Christ's values of tolerance and inclusion need not be taken so far as to deny or downplay the origins of this remarkable day. Others are not offended or oppressed by the fact that it is Christian, people take pleasure in cross-cultural experiences, perhaps none more so than migrants.
The sights, sounds and symbols of Christmas will be among the most familiar and endearing features of their adopted country.
The pageantry of the season owes a great deal to commerce but that, too, can be overstated. If commerce alone was sustaining Christmas it would have no more grandeur than Mothers Day.
Commerce capitalises on the urge to give and celebrate for the simple joy of Christmas.
Not many of us celebrating in New Zealand tomorrow are practising Christians and probably would not give ourselves any religions identity. But in our attitudes, values, manners and moral and cultural references
we are more Christian than we realise.
It came as a surprise to everyone in the West, soon after the dawn of the new millennium, that religion still has political force in the Islamic world.

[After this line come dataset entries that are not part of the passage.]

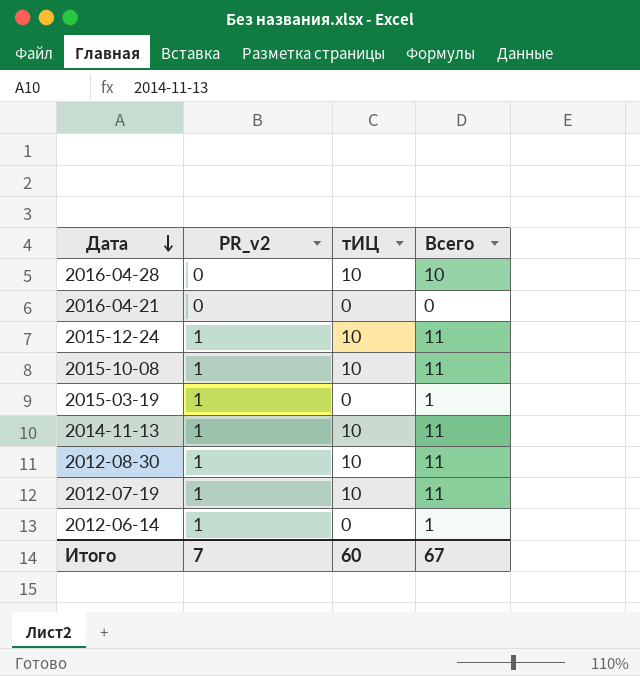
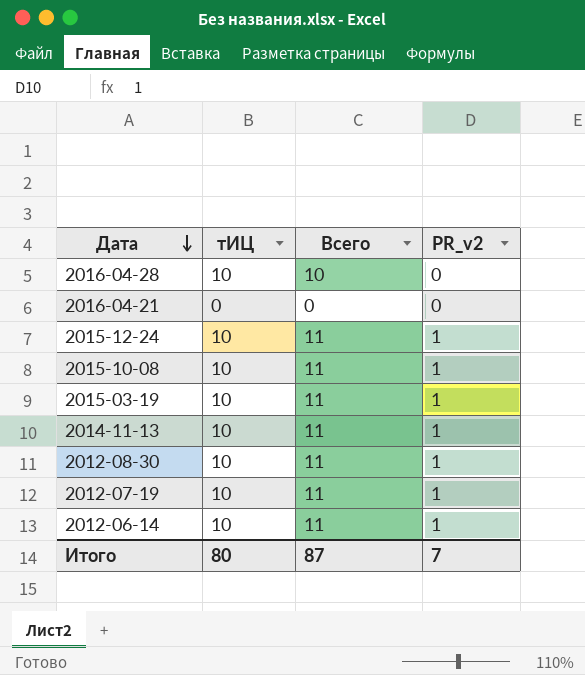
column PR_v2 | position: 2 -> 4
2015-03-19 | тИЦ: 0 -> 10
2015-03-19 | Всего: 1 -> 11
2012-06-14 | тИЦ: 0 -> 10
2012-06-14 | Всего: 1 -> 11
Итого | тИЦ: 60 -> 80
Итого | Всего: 67 -> 87

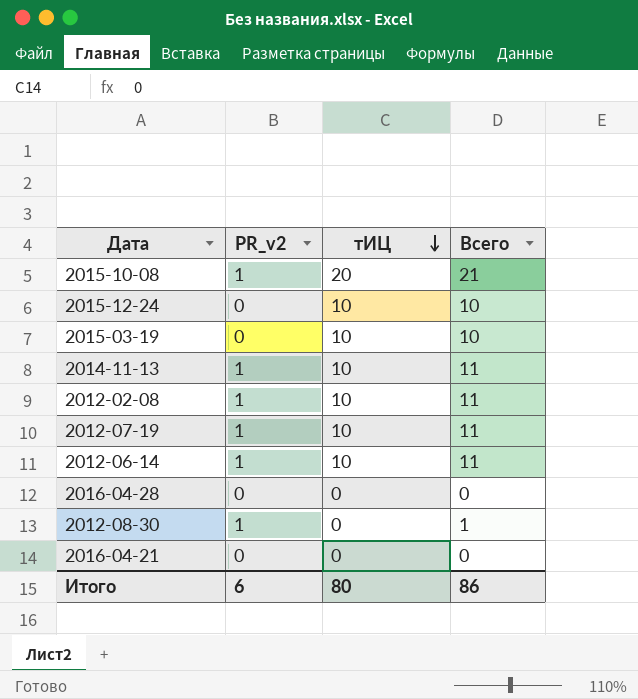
row order: Дата descending -> тИЦ descending
column PR_v2 | position: 4 -> 2
2015-10-08 | тИЦ: 10 -> 20
2015-10-08 | Всего: 11 -> 21
2015-12-24 | PR_v2: 1 -> 0
2015-12-24 | Всего: 11 -> 10
2015-03-19 | PR_v2: 1 -> 0
2015-03-19 | Всего: 11 -> 10
row 2012-02-08: none -> 1 | 10 | 11
2016-04-28 | тИЦ: 10 -> 0
2016-04-28 | Всего: 10 -> 0
2012-08-30 | тИЦ: 10 -> 0
2012-08-30 | Всего: 11 -> 1
Итого | PR_v2: 7 -> 6
Итого | Всего: 87 -> 86

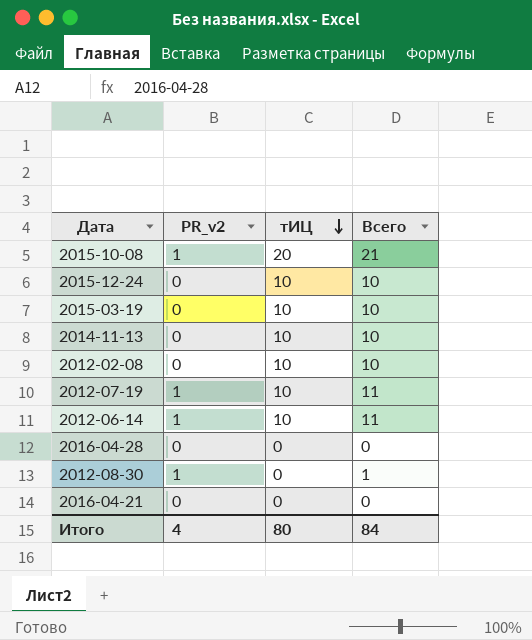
2014-11-13 | PR_v2: 1 -> 0
2014-11-13 | Всего: 11 -> 10
2012-02-08 | PR_v2: 1 -> 0
2012-02-08 | Всего: 11 -> 10
Итого | PR_v2: 6 -> 4
Итого | Всего: 86 -> 84

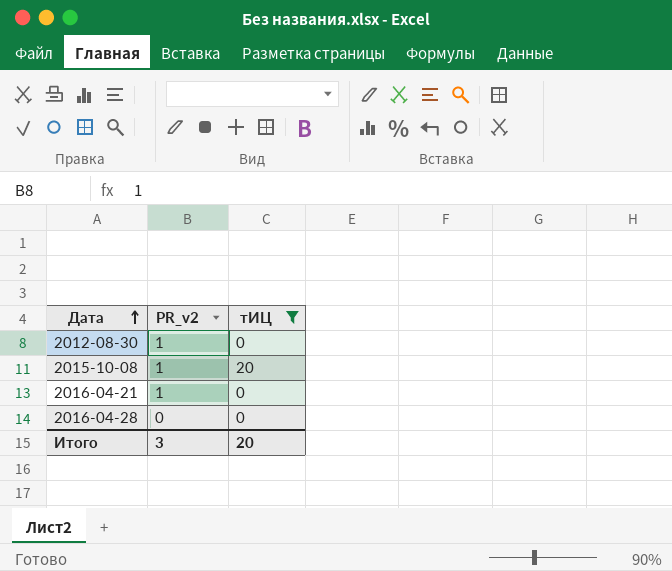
filter: none -> тИЦ != 10
row order: тИЦ descending -> Дата ascending
column Всего | formula: [PR_v2] + [тИЦ] -> none
2016-04-21 | PR_v2: 0 -> 1
Итого | PR_v2: 4 -> 3
Итого | тИЦ: 80 -> 20

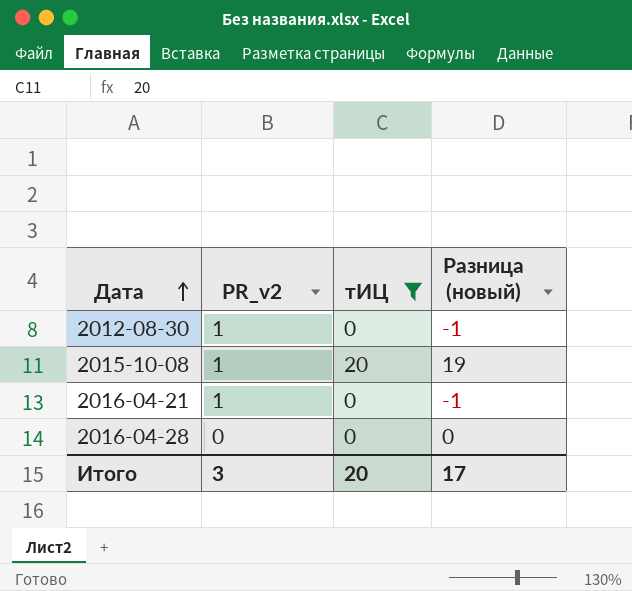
column Разница (новый) | formula: none -> [тИЦ] - [PR_v2]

At the 10th anniversary of 9/11 this year vengeance had been taken on Osama bin Laden and his network of terror had long ago been disabled. But they were just an extreme perversion of a religious identity that is now demanding the right to be expressed at the ballot box.
Elections all over the Middle East, most recently in Egypt, have parties with a religious character. The Arab Spring, rightly celebrated in the West as it spread this year, is unlikely to produce the secular liberal democracies possibly desired by those who took the lead in overthrowing secular dictators.
The truth is, secular is a Western concept, derived from the Christian idea of separation of church and state inspired by Christ's injunction, "Render to caesar the things that are caesar's and to God the things that are God's." Westerners, that is to say "Christians", have absorbed this idea so deeply over 20 centuries that it is taken for granted.
But its merits might not be obvious to a culture that makes no distinction between religion and government. The emergence of Islamic democracies, and the West's response to them, may require a new respect for religion in the West as well.
Respect for Christianity should come easily at this time of year. Its boundless good will is transmitted in that simple wish we offer all our readers today. Happy Christmas.